• [EXERCISE AIM] Could you print the entries below exactly, starting at the line that contains "Trick-Tac - Medium" and stopping after the last one?

• [EXTRACTED MATERIAL]
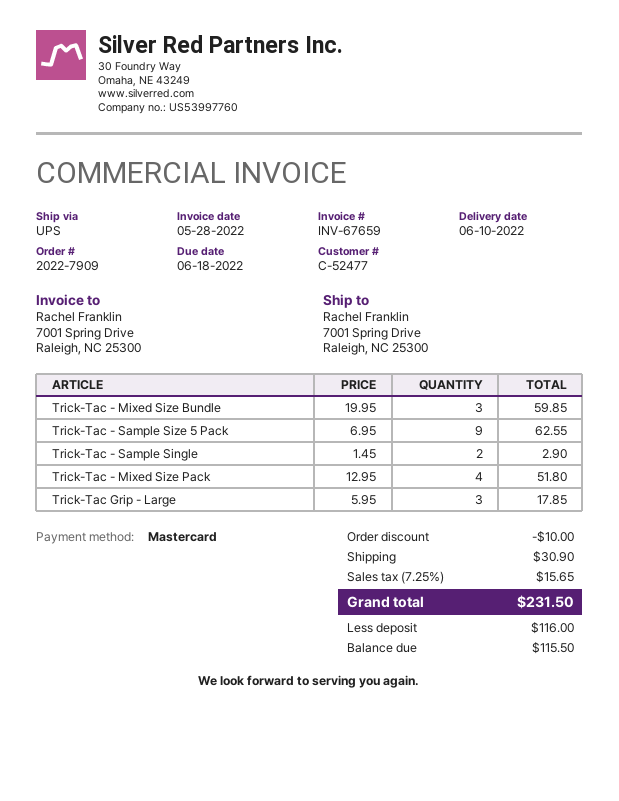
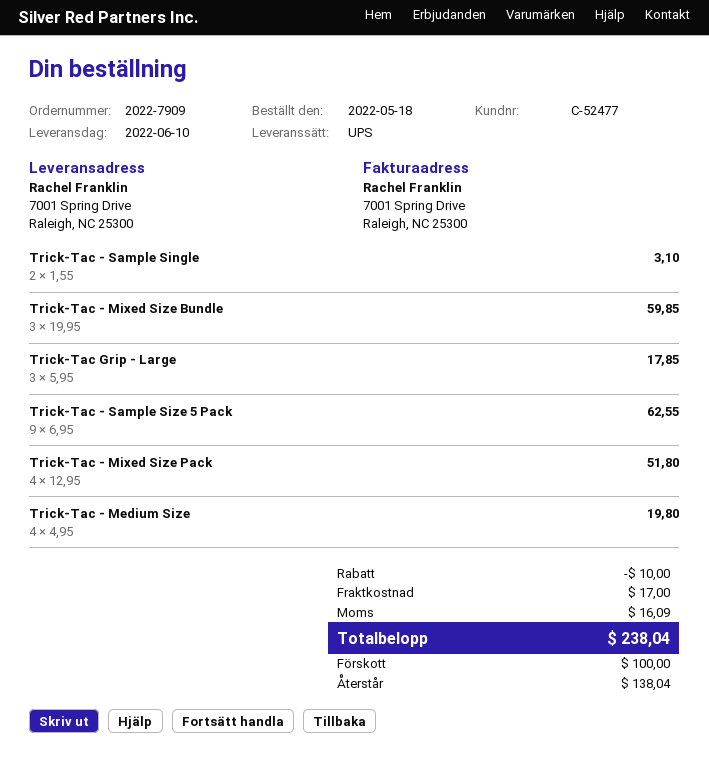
Trick-Tac - Sample Single: 2 x 1.45 = 2.90 -> 2 x 1.55 = 3.10
Trick-Tac - Medium Size: none -> 4 x 4.95 = 19.80
shipping: 30.90 -> 17.00
tax: 15.65 -> 16.09
total: 231.50 -> 238.04
deposit: 116.00 -> 100.00
balance: 115.50 -> 138.04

• [COMPLETED TASK]
Trick-Tac - Medium Size: none -> 4 x 4.95 = 19.80
shipping: 30.90 -> 17.00
tax: 15.65 -> 16.09
total: 231.50 -> 238.04
deposit: 116.00 -> 100.00
balance: 115.50 -> 138.04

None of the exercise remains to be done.